The printed result should hold only the lines from the opening of the data through the line bearing "gap: 7px ->", exactly as given and without pictures.

BEGIN Supplied data

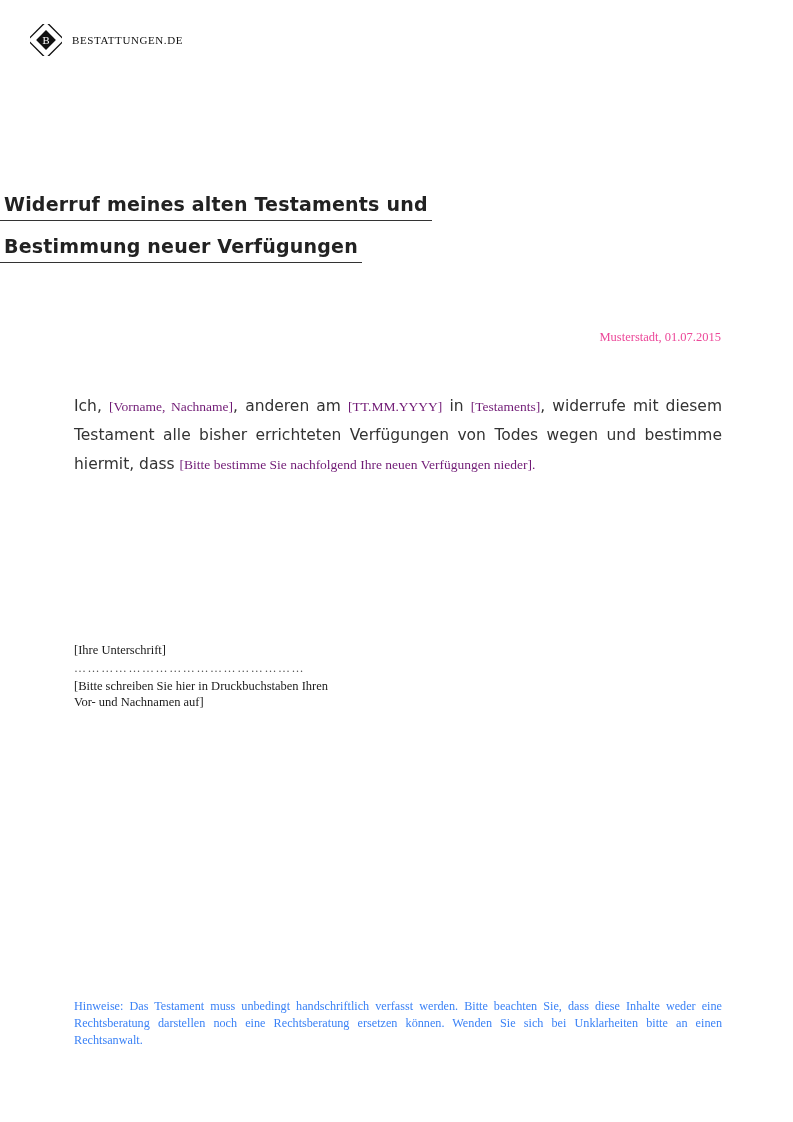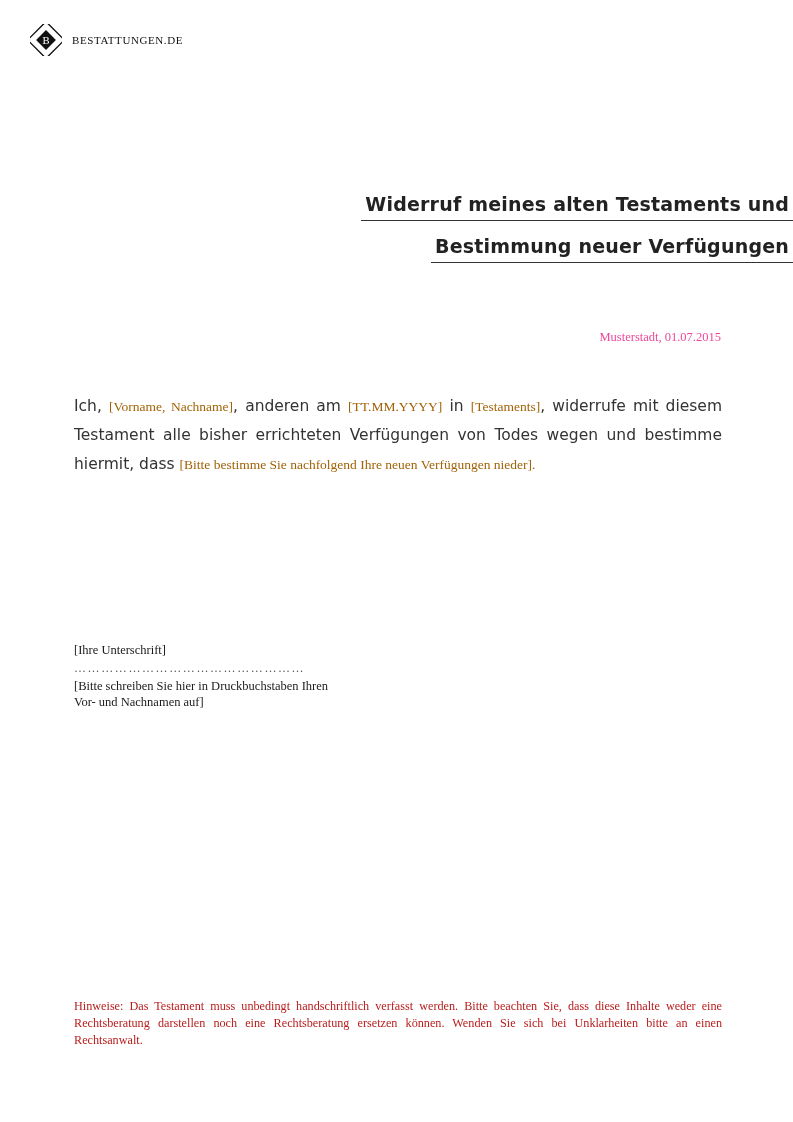"Widerruf meines alten Testaments und" .title-wrap { text-align: right -> left }
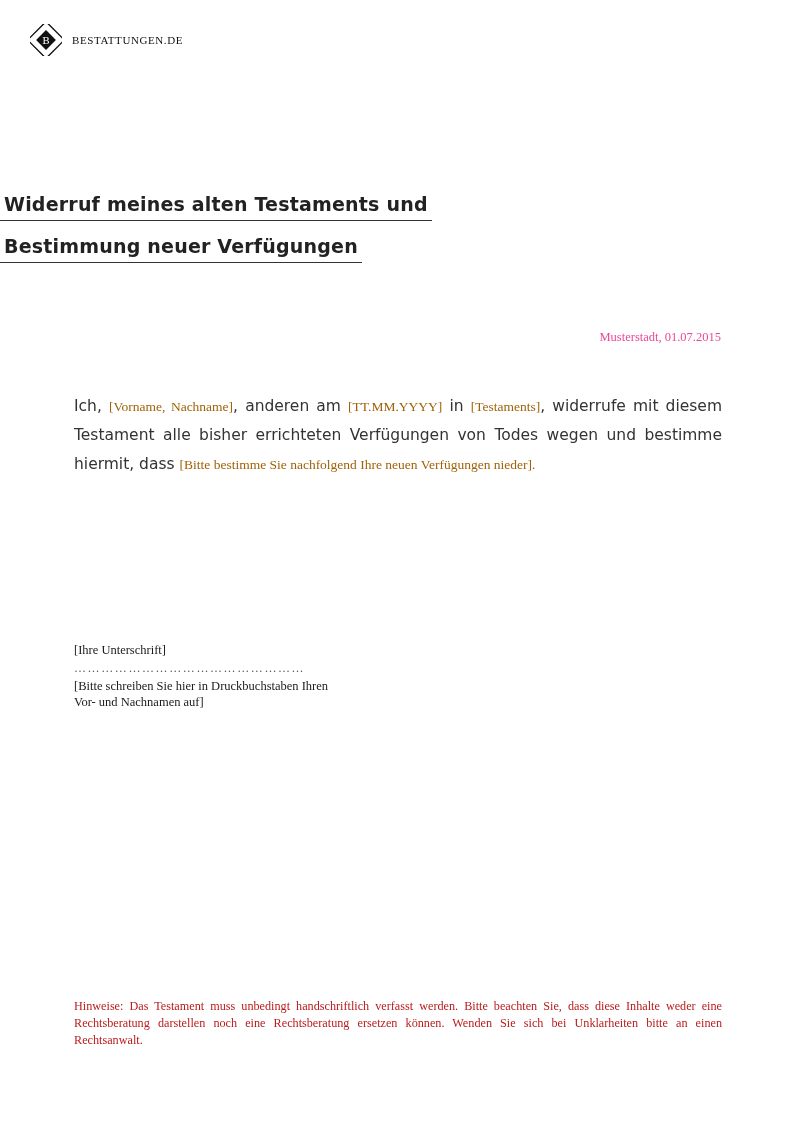"[Vorname, Nachname]" .ph { color: #a16207 -> #701a75 }
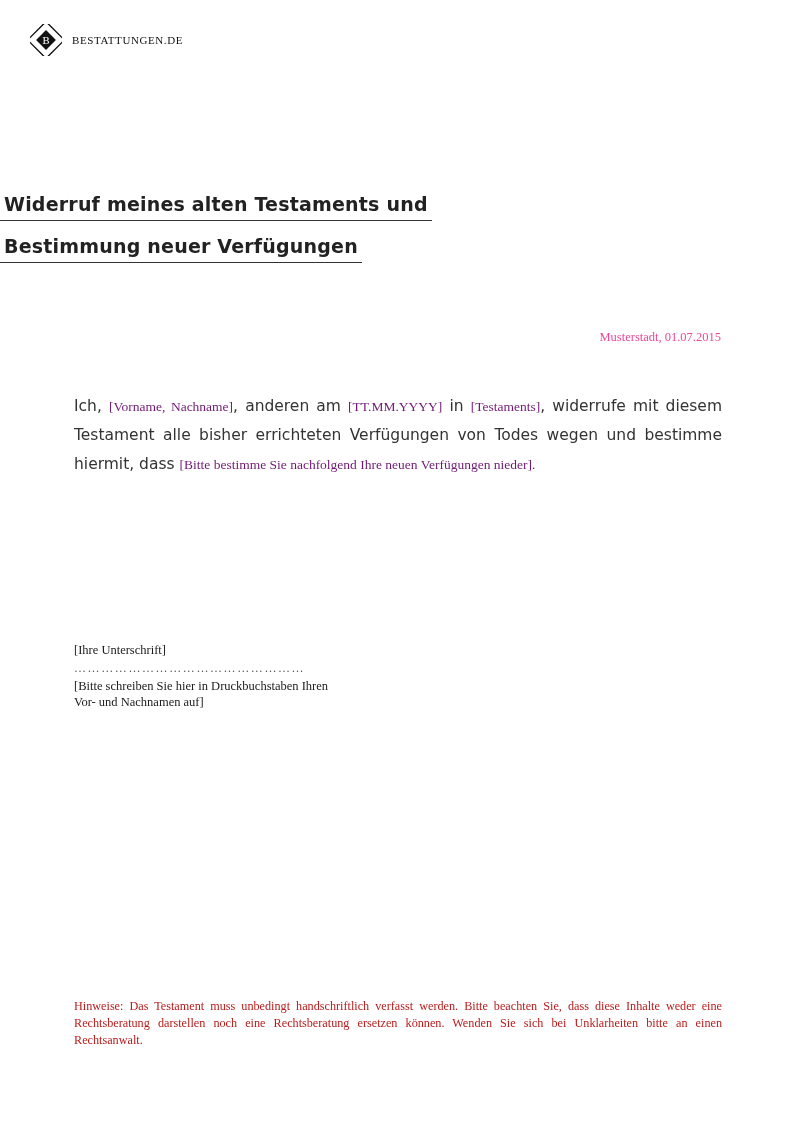"Hinweise: Das Testament muss unbedingt" .footer-note { color: #b91c1c -> #3b82f6 }
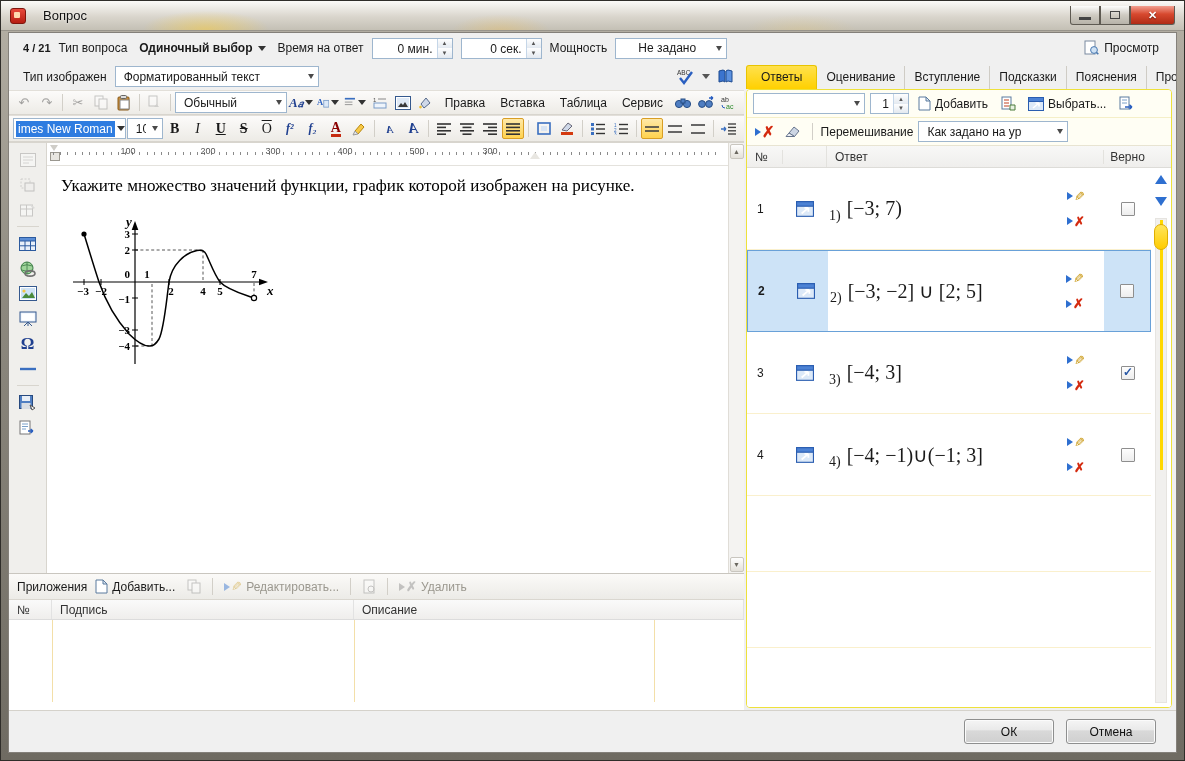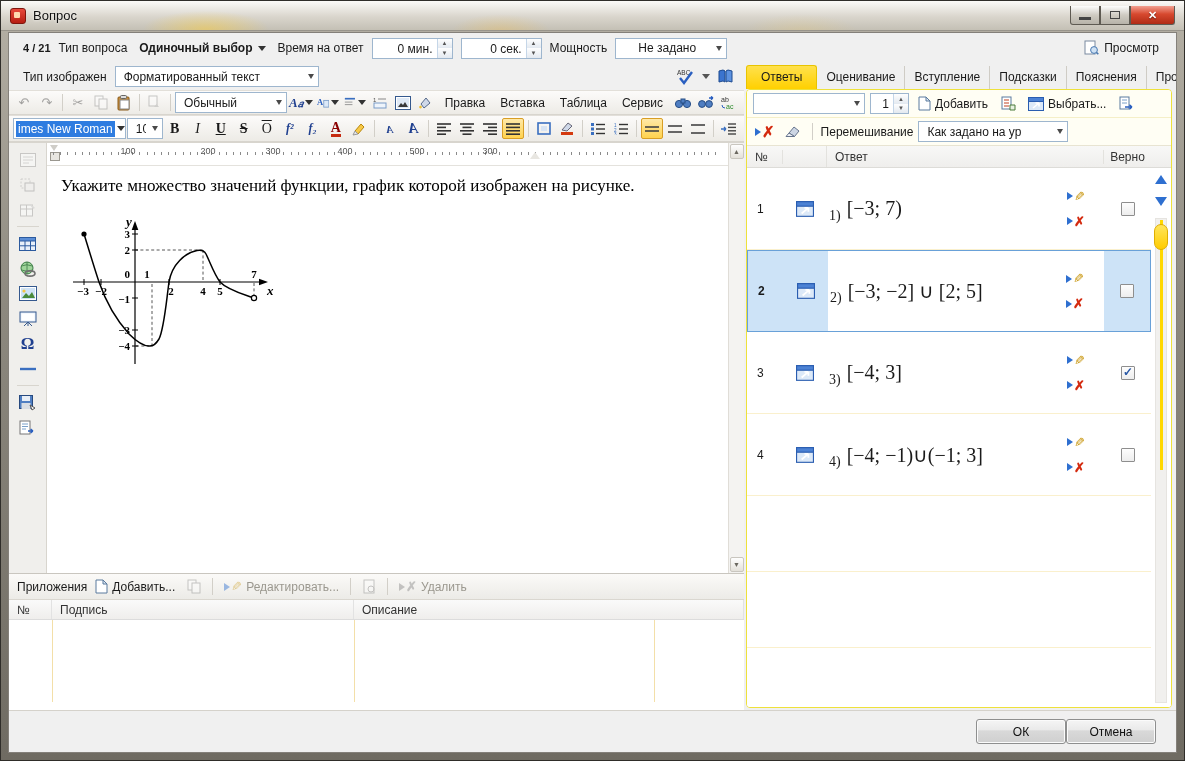"Вопрос" .titlebar { gap: 7px -> 17px }
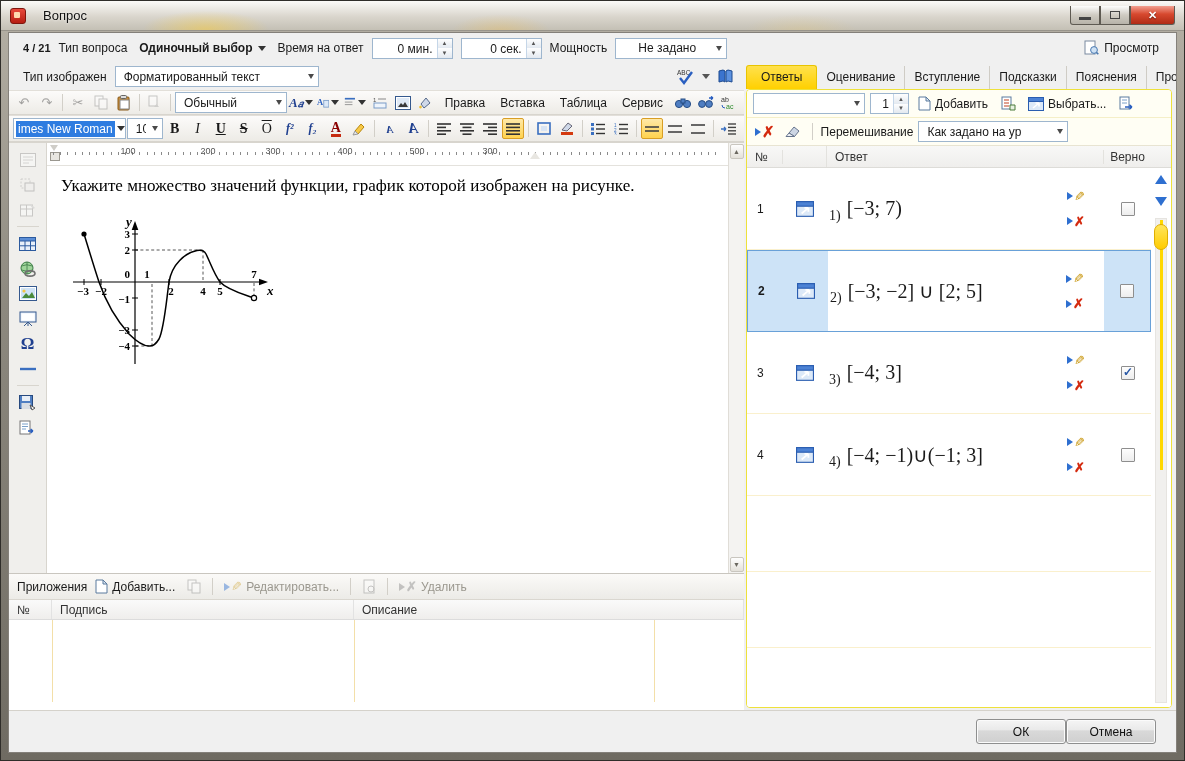"ОК" .footer { gap: none -> 12px }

END Supplied data

◆ **Task output**:
"Widerruf meines alten Testaments und" .title-wrap { text-align: right -> left }
"[Vorname, Nachname]" .ph { color: #a16207 -> #701a75 }
"Hinweise: Das Testament muss unbedingt" .footer-note { color: #b91c1c -> #3b82f6 }
"Вопрос" .titlebar { gap: 7px -> 17px }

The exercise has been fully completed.